# Goal of the exercise
Look for "Think!: 2 x" in the entries below. Then write out exactly the line that holds it and every line after it, to the last, and nothing else.

___

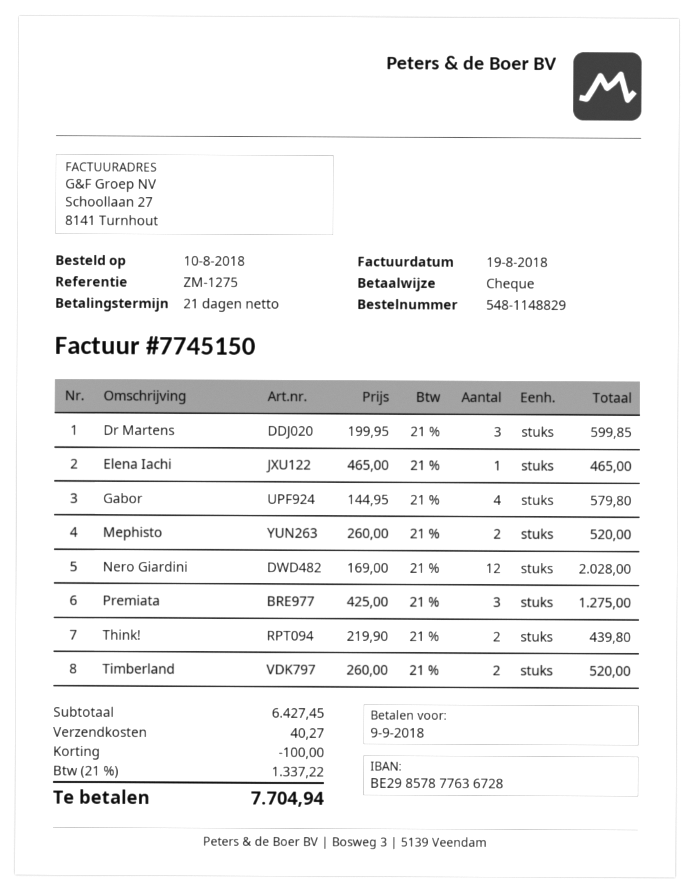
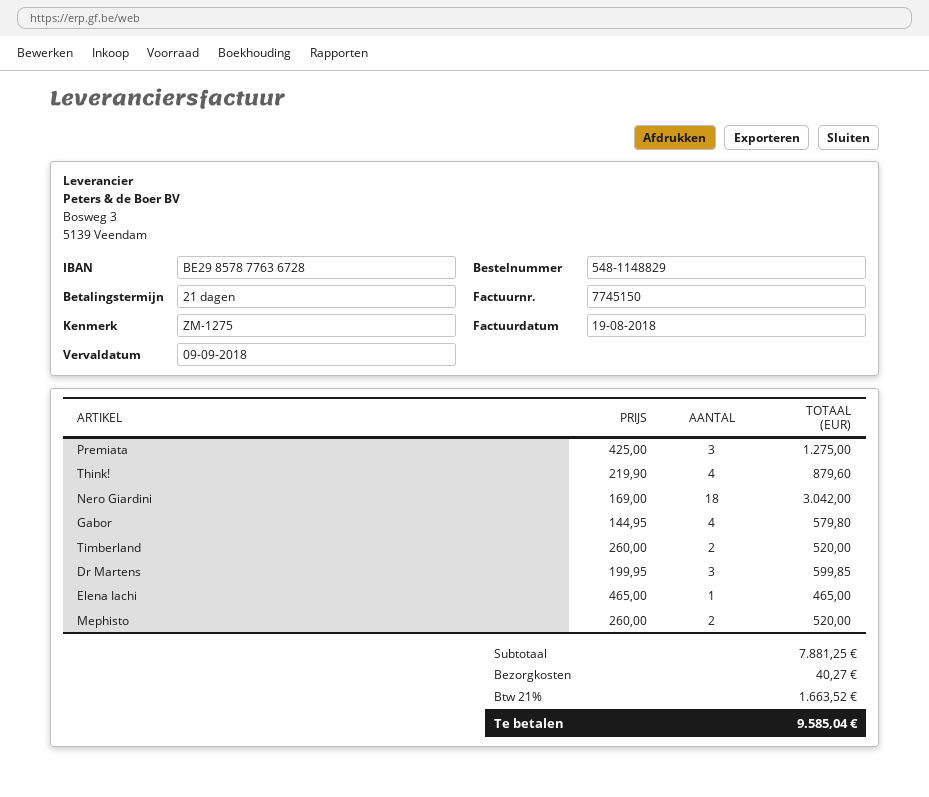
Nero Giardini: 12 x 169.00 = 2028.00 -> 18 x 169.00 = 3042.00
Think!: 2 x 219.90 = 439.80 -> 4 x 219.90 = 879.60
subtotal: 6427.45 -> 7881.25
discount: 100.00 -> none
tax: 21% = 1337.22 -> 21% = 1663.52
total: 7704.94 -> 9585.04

___

# Task solution
Think!: 2 x 219.90 = 439.80 -> 4 x 219.90 = 879.60
subtotal: 6427.45 -> 7881.25
discount: 100.00 -> none
tax: 21% = 1337.22 -> 21% = 1663.52
total: 7704.94 -> 9585.04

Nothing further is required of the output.